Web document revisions
- - - - - - -

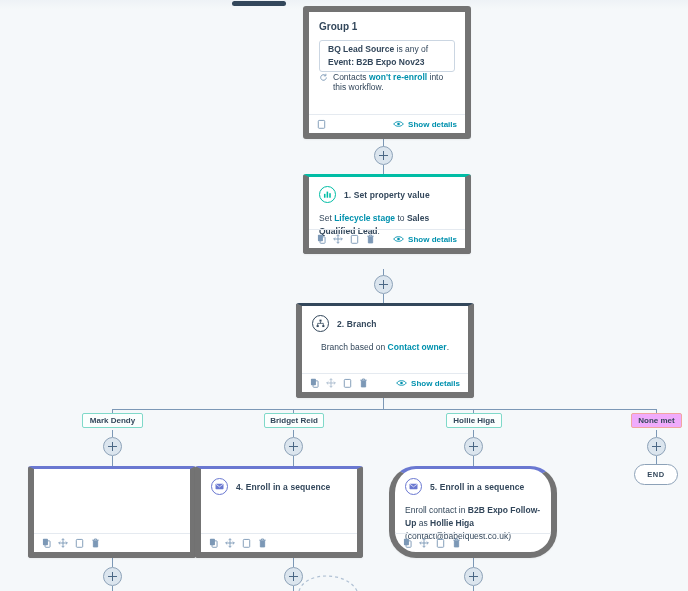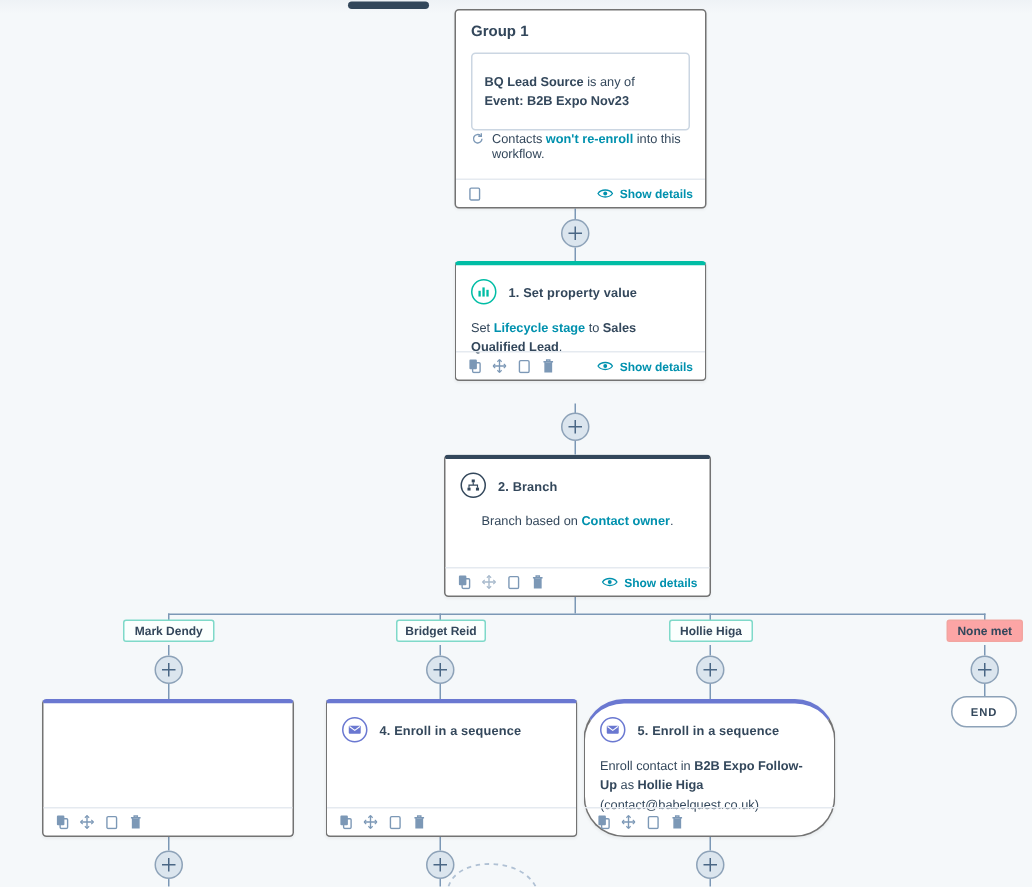--- a/index.html
+++ b/index.html
@@ -71,21 +71,21 @@
   }
   .plus-btn::after {
     left: 8px; top: 4px;
     width: 1.4px; height: 9px;
   }
 
   
   .card {
     position: absolute;
     background: #ffffff;
-    border: 1px solid #737373;
+    border: 6px solid #737373;
     border-radius: 3px;
     box-sizing: border-box;
     box-shadow: 0 1px 2px rgba(0,0,0,0.05);
   }
   .card.accent-top { border-top-width: 3px; border-top-style: solid; }
   .card.accent-teal { border-top-color: #00bda5; }
   .card.accent-navy { border-top-color: #33475b; }
   .card.accent-purple { border-top-color: #6a78d1; }
 
   .card-body { padding: 9px 10px 4px 10px; }
@@ -128,21 +128,21 @@
     line-height: 1.55;
     color: #33475b;
   }
   .card-text b { font-weight: bold; }
   .link { color: #0091ae; font-weight: bold; }
 
   
   .filter-box {
     border: 1px solid #cbd6e2;
     border-radius: 3px;
-    padding: 12px 8px;
+    padding: 2px 8px;
     font-size: 8.5px;
     line-height: 1.55;
     background: #fff;
   }
 
   .reenroll-row {
     display: flex;
     align-items: flex-start;
     gap: 5px;
     font-size: 8.5px;
@@ -184,21 +184,21 @@
     align-items: center;
     justify-content: center;
     font-size: 8px;
     font-weight: bold;
     color: #33475b;
     box-sizing: border-box;
     white-space: nowrap;
     padding: 0 6px;
   }
   .branch-label.teal { border: 1px solid #7fd9c9; background: #fbfffe; }
-  .branch-label.red  { border: 1px solid #f2a5a0; background: #fca5a5; }
+  .branch-label.red  { border: 1px solid #f2a5a0; background: #f0abfc; }
 
   
   .end-node {
     position: absolute;
     width: 44px; height: 21px;
     border: 1px solid #8da2b8;
     border-radius: 11px;
     background: #ffffff;
     display: flex;
     align-items: center;
@@ -414,21 +414,21 @@
           <rect x="1.5" y="2" width="9" height="11" rx="1.2" fill="none" stroke="#7c98b6" stroke-width="1.3"></rect>
         </svg>
         <svg width="9" height="10" viewBox="0 0 12 14">
           <path d="M1.5 3 H10.5 M3 3 V12.5 H9 V3 M4.5 3 V1.4 H7.5 V3" fill="none" stroke="#7c98b6" stroke-width="1.3"></path>
           <rect x="3" y="3.6" width="6" height="9" fill="#7c98b6"></rect>
         </svg>
       </div>
     </div>
   </div>
 
-  <div class="card accent-top accent-purple" style="left:217px; top:466px; width:168px; height:92px;">
+  <div class="card accent-top accent-purple" style="left:195px; top:466px; width:168px; height:92px;">
     <div class="card-body">
       <div class="card-title-row">
         <span class="node-icon purple">
           <svg width="9" height="7" viewBox="0 0 14 10">
             <rect x="0.8" y="0.8" width="12.4" height="8.4" rx="1" fill="#6a78d1"></rect>
             <path d="M1.6 1.6 L7 5.6 L12.4 1.6" fill="none" stroke="#ffffff" stroke-width="1.1"></path>
           </svg>
         </span>
         <span class="card-title">4. Enroll in a sequence</span>
       </div>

- - - - - - -

*YOUR ASSIGNMENT*:
Among the entries above, the line containing "padding: 12px 8px;", the line containing "-184,21 +184,21 @@", and all lines between them are to be restated word for word; nothing else belongs in the reply.

*RESPONSE*:
-    padding: 12px 8px;
+    padding: 2px 8px;
     font-size: 8.5px;
     line-height: 1.55;
     background: #fff;
   }
 
   .reenroll-row {
     display: flex;
     align-items: flex-start;
     gap: 5px;
     font-size: 8.5px;
@@ -184,21 +184,21 @@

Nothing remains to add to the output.